# [What is expected]
The lines to copy are those holding the string "Enter" in the entries below.
-----
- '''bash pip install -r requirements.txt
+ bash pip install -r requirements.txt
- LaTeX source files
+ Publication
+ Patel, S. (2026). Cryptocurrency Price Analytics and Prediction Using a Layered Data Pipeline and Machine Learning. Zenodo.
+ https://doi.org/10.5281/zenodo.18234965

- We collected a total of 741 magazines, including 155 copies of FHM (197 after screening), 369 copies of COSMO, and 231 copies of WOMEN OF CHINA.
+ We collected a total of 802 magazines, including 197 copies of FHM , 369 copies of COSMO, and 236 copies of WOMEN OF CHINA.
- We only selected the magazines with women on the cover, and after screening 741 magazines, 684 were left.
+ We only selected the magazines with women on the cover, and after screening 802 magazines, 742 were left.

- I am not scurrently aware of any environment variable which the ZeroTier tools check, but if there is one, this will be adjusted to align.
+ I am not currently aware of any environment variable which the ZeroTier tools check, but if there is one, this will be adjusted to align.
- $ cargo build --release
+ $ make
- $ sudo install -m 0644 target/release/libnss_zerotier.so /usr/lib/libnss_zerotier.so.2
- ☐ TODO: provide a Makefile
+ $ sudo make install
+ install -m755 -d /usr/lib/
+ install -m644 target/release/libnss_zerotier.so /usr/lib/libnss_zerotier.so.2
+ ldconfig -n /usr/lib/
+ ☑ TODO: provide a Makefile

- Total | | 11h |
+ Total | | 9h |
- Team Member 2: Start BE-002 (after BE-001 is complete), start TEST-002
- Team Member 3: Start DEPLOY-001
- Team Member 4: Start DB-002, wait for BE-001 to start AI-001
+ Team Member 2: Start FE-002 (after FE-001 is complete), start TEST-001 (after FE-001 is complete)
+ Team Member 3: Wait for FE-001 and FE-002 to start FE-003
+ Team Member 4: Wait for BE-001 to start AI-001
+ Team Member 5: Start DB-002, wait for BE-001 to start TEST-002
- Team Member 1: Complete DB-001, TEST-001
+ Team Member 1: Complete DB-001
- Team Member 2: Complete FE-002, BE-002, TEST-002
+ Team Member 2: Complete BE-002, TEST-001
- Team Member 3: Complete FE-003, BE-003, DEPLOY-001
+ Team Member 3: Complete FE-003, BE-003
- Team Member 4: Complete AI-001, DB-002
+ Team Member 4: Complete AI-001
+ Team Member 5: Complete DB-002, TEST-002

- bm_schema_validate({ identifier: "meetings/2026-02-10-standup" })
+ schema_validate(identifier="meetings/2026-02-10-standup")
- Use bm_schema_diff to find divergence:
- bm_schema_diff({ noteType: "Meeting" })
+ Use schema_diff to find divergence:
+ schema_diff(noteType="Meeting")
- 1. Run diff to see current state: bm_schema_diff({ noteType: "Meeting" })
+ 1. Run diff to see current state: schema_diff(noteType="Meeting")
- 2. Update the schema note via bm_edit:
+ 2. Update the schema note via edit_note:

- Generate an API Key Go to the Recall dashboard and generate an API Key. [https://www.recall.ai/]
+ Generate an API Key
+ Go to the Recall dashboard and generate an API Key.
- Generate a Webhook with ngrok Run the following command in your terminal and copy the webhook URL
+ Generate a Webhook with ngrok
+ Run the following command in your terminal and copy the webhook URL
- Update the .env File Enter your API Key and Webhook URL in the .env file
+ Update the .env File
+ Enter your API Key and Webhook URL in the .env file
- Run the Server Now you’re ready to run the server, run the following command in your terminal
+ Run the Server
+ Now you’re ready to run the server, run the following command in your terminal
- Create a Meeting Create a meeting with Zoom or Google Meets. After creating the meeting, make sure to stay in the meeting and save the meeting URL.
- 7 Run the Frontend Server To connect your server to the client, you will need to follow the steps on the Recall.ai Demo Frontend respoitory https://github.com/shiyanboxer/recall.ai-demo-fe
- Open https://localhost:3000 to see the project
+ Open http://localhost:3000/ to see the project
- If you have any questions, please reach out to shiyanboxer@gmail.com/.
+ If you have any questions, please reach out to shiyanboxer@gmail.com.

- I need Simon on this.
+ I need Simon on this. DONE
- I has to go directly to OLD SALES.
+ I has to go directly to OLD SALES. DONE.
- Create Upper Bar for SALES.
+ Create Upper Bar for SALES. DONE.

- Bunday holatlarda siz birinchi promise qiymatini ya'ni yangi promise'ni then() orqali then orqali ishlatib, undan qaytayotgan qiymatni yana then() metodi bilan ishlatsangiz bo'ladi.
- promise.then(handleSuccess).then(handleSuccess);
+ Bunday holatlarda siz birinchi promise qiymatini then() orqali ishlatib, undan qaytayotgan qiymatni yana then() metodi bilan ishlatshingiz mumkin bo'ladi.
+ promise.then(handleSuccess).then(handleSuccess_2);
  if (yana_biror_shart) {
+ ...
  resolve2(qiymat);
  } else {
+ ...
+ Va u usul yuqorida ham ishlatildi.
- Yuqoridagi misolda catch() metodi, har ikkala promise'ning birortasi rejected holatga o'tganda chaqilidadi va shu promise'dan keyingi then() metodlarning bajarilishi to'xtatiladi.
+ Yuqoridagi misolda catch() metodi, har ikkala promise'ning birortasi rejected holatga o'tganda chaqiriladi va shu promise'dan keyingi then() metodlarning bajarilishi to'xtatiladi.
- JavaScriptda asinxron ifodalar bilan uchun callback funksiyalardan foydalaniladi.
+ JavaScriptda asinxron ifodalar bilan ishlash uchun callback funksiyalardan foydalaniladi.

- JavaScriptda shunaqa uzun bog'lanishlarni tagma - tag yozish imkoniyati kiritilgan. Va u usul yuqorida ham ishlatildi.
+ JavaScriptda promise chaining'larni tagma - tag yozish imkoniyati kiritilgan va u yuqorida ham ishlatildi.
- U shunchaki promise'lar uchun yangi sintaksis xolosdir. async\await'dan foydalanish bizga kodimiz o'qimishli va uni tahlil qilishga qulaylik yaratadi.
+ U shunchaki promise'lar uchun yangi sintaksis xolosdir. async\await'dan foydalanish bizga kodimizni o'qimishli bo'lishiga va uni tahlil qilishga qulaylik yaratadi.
-----
# [Output of the task]
- Update the .env File Enter your API Key and Webhook URL in the .env file
+ Enter your API Key and Webhook URL in the .env file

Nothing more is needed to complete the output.